Unified Communications & Contact Center Choices – Making the Transition

Imagine a customer calling for detailed, technical information regarding your products and services. These calls can be cumbersome for customer support employees who don’t possess the technical knowledge about a particular product or service. Now imagine those same customer service employees having a comprehensive menu on the computer screens describing the precise technical knowledge about that specific product or service, as well as other detailed information the inquiring buyer can use to make the best decision right away.

In the world of UC (Unified Communications), technical customer support phone calls are handled and processed significantly differently than these were just a decade ago.

Transitioning to a UC system boosts communications both internally and externally by arming employees with better technology tools that add value to the entire communication process. This short article contains helpful understanding and insights to assist you in the transition to a unified communications program.

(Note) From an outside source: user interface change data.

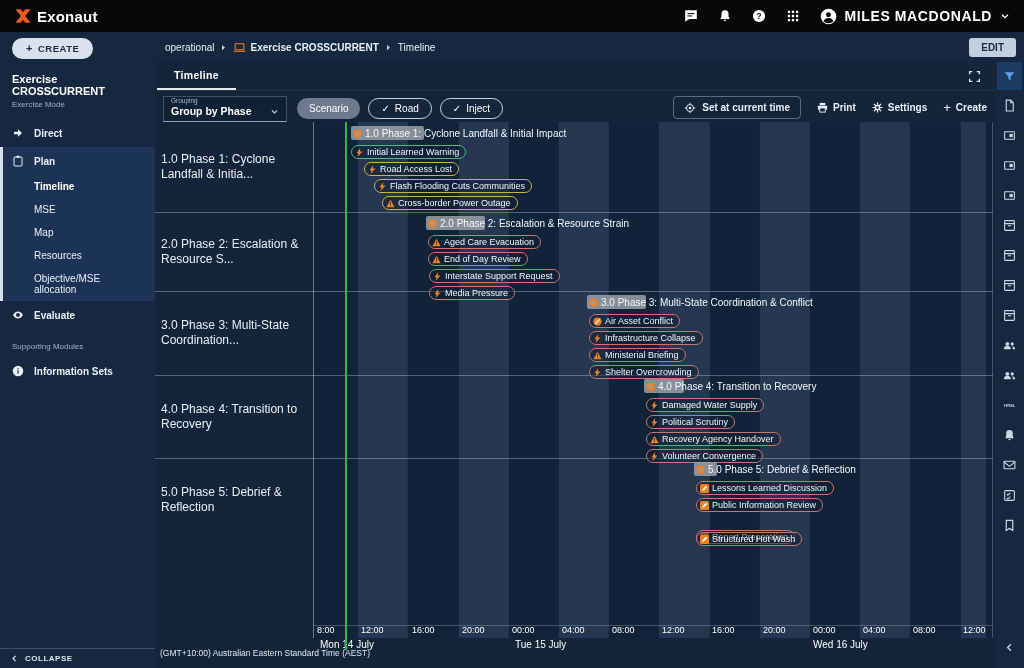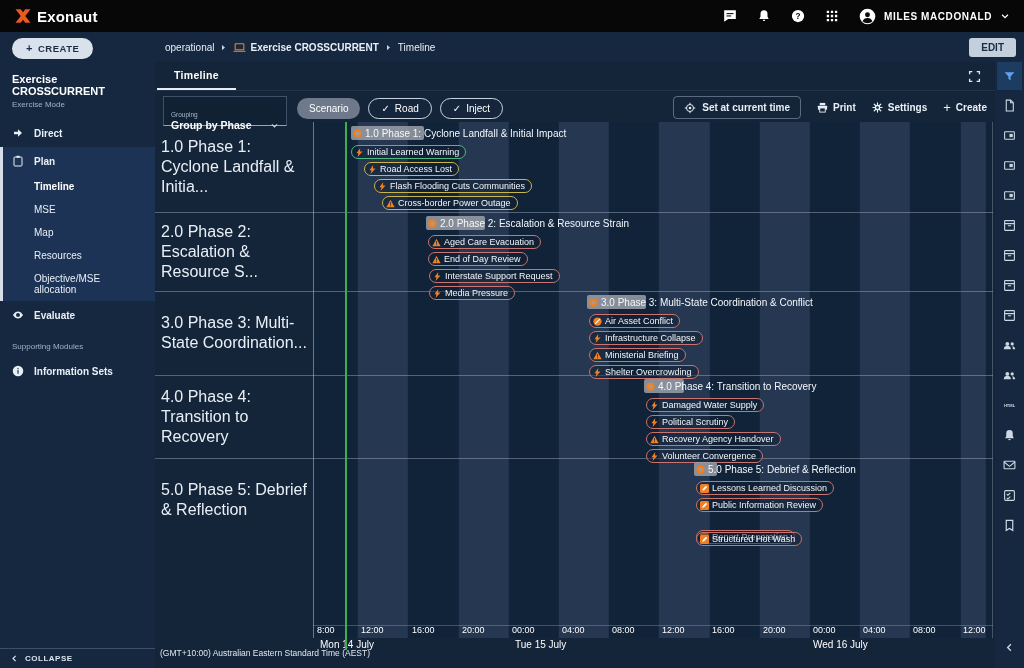--- a/index.html
+++ b/index.html
@@ -15,7 +15,7 @@
   .tb-ic svg{width:14px;height:14px;display:block;}
   .user{display:flex;align-items:center;gap:8px;}
   .user .ic svg{width:17px;height:17px;}
-  .user .name{font-size:10px;font-weight:bold;letter-spacing:.6px;}
+  .user .name{font-size:14px;font-weight:bold;letter-spacing:.6px;}
   .user .chev svg{width:10px;height:10px;}
 
   

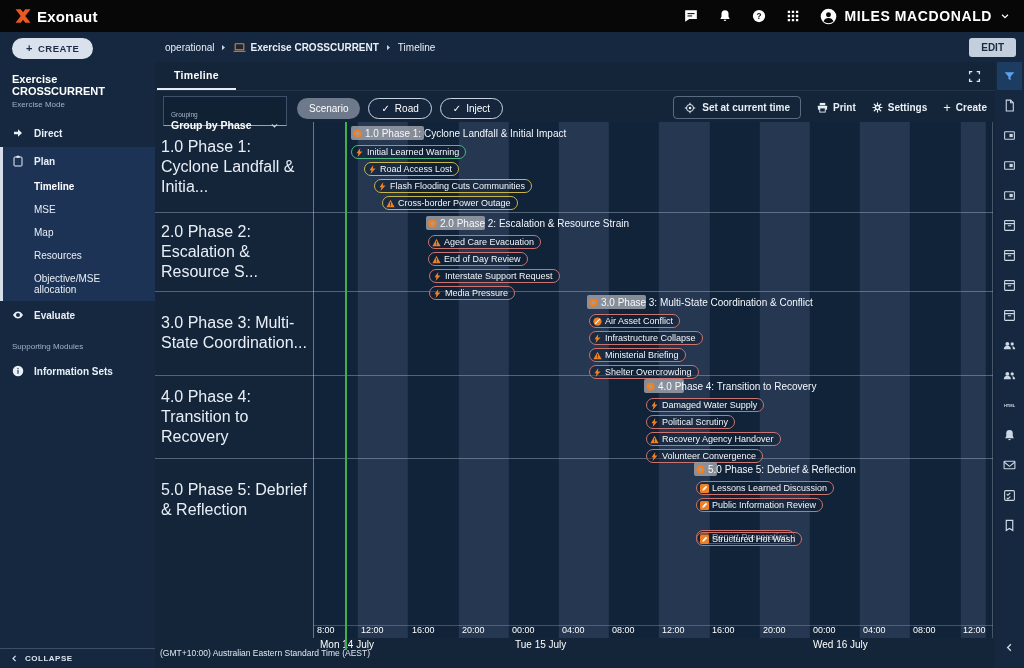--- a/index.html
+++ b/index.html
@@ -54,7 +54,7 @@
   .fullscreen{position:absolute;right:14px;top:7px;color:#dfe8f2;cursor:pointer;}
   .fullscreen svg{width:13px;height:13px;}
 
-  .grouping{position:absolute;left:8px;top:34px;width:124px;height:26px;background:#0f2133;border:1px solid #3e5168;border-bottom:1px solid #93a5ba;box-sizing:border-box;padding:14px 7px;cursor:pointer;}
+  .grouping{position:absolute;left:8px;top:34px;width:124px;height:26px;background:#0f2133;border:1px solid #3e5168;border-bottom:1px solid #93a5ba;box-sizing:border-box;padding:0 7px;cursor:pointer;}
   .g-label{font-size:6.5px;color:#a7b7ca;}
   .g-value{font-size:10.5px;font-weight:bold;color:#fff;display:flex;justify-content:space-between;align-items:center;margin-top:1px;}
   .g-value .ic{color:#c6d2e0;}

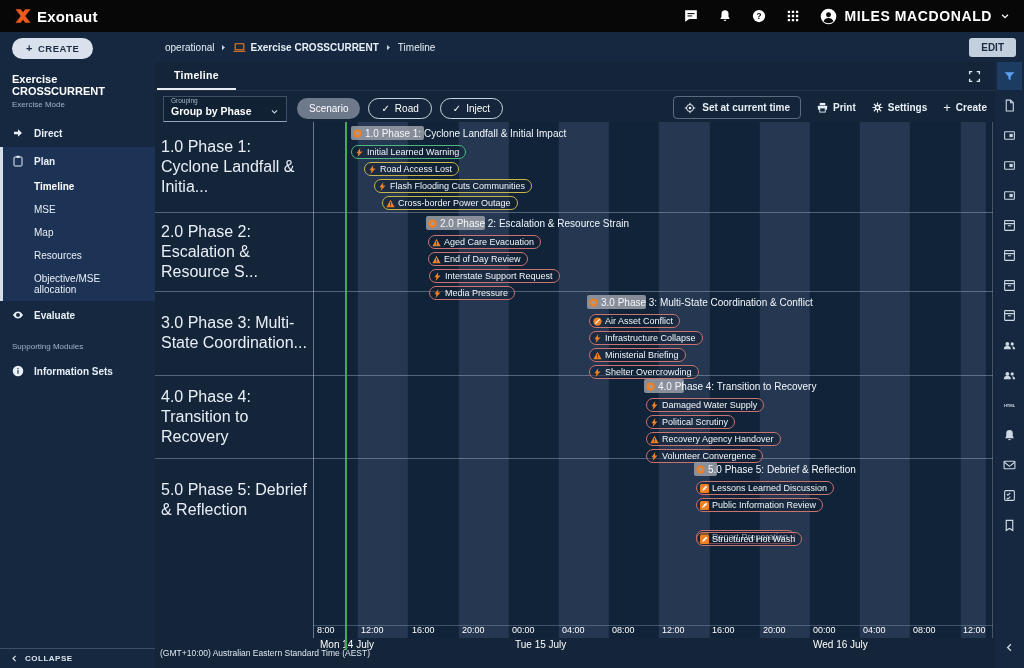--- a/index.html
+++ b/index.html
@@ -75,7 +75,7 @@
 
   
   .labels{position:absolute;left:0;top:60px;width:158px;height:503px;overflow:hidden;}
-  .row-label{position:absolute;left:6px;width:148px;display:flex;align-items:center;font-size:16px;line-height:1.25;color:#e9eff7;}
+  .row-label{position:absolute;left:6px;width:148px;display:flex;align-items:center;font-size:12px;line-height:1.25;color:#e9eff7;}
   .chart{position:absolute;left:158px;top:60px;width:680px;height:516px;background:repeating-linear-gradient(90deg,#112339 0 50.2px,#253751 50.2px 100.4px);background-position:-6.2px 0;border-left:1px solid rgba(190,205,222,.5);border-right:1px solid rgba(190,205,222,.3);box-sizing:border-box;overflow:hidden;}
   .h-sep{position:absolute;left:0;width:838px;height:1px;background:rgba(180,195,215,.4);}
   .rows-bottom{position:absolute;left:158px;top:563px;width:680px;height:1px;background:rgba(180,195,215,.3);}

UC is essentially a unified platform for communications in every its forms. Potentially, this may include land-lines and cell phones, e-mail, instant messaging (IM), VoIP, IP-PBX, fax, voice mail, conference calls, videos conferencing, whiteboard and unified messaging. Your employees could have presence inside your business communications – whether they are physically at work or not.

The concept of presence is simple to comprehend within instant messaging where a “buddy status” is available at a glance. UC takes this a step further more by grouping these “buddies” jointly by specialized expertise and attaching them to particular knowledge areas. All of this would be available at a glance.

UC allows for real-time delivery of most these forms of communication within a single environment that consumers can access within a simple interface. For example, customer support staff could have a list of employees knowledgeable about a product, along with the best method for immediately contacting see your face who gets the correct answers about the information on the product.

By clicking on a contact icon, a call up can be made, or perhaps a page or a whiteboard program accessed to bridge key home elevators the product, customer and employee contacts concurrently. If your business doesn’t curently have it, Unified Messaging (UM) can provide communications integration, albeit on an inferior scale than UC.

Unified Messaging is with the capacity of grouping together communications from various sources, such as e-mail, faxes and voice mail, but does not allow (in all instances) real-time distribution. Unified Messaging devices store these multi-program communications for an individual to access information at his / her discretion.

Still, in the present day, UM does provide improved communication synchronization to an extent that was not available only a decade ago. It is very important understand that while UM possesses efficiencies by grouping communications mutually; it is not the same thing as UC. Oftentimes, these conditions are interchanged and interpreted to have the same meaning.

Again, they are not the same. Tying communications mutually in a UC platform can have a tremendous positive effect on productivity at your business. Businesses with offices across the globe have an excellent opportunity to synchronize communications as they occur around the clock instantly. Additional functionality allows phone calls to be routed according to preset rules.

For example, if an employee is doing work at a remote location beyond your office, the UC method can route a call to their cell phone and then a voice message into their voice mail. At the heart of UC is the Voice-over Internet Protocol (VoIP) technologies that allows analog phone conversations to be transmitted on the internet. UC basically expands that operation by allowing additional communications through the same protocol. Transitioning to UC does not have to be an overwhelming procedure.

First, consider what usable technology your business already has and how those assets could be integrated into the new platform. Consider what communications already are transmitted using the Internet Protocol (IP). Maybe your business is only several steps away from integrating these right into a truly unified format that substantially increases productivity.

Another good thing about introducing UC to your organization is enhanced security inside your company’s communications that has been never present before. Without UC, communications occur over several data formats using numerous protocols, and you may not need control over certain facts. Integrating these data forms using UC gives your company the ability to better manage the entire communications process.

The necessary equipment for developing a UC infrastructure includes various software applications and hardware products. The Microsoft variant of the UC solution is built around the Microsoft Office Communications Server 2007 and the Microsoft Workplace Communicator 2007 for the interface. Microsoft, of course, is geared toward the software UC solution. Its server software is designed to be deployed on a dedicated communications server.

Cisco, the IT hardware equipment manufacturer most widely known for its routers and switches and its own reputation because the “backbone of the web,” also offers software UC solutions, along with the necessary hardware apparatus. Agentie de Comunicare Cisco is more well known as a hardware company; thus naturally, the business’s UC solution is extra hardware-based.

The two big players in the wonderful world of IT have developed UC solutions. Which one is best for you is really a function of one’s specific requirements and your company’s monetary resources to support and maintain the technology. Take into account that there are tailored solutions out there from both Microsoft and Cisco personalized for the size of your business.

Microsoft’s Office Communications Server 2007 will come in two editions: Standard and Enterprise. The Standard Edition is supposed for SMBs which have one server platform using one machine. Combined with the accompanying Standard Client Access License (CAL) it permits messaging, peer-to-peer video and tone of voice, and file transfers all that occurs in a integrated and familiar Microsoft Office environment.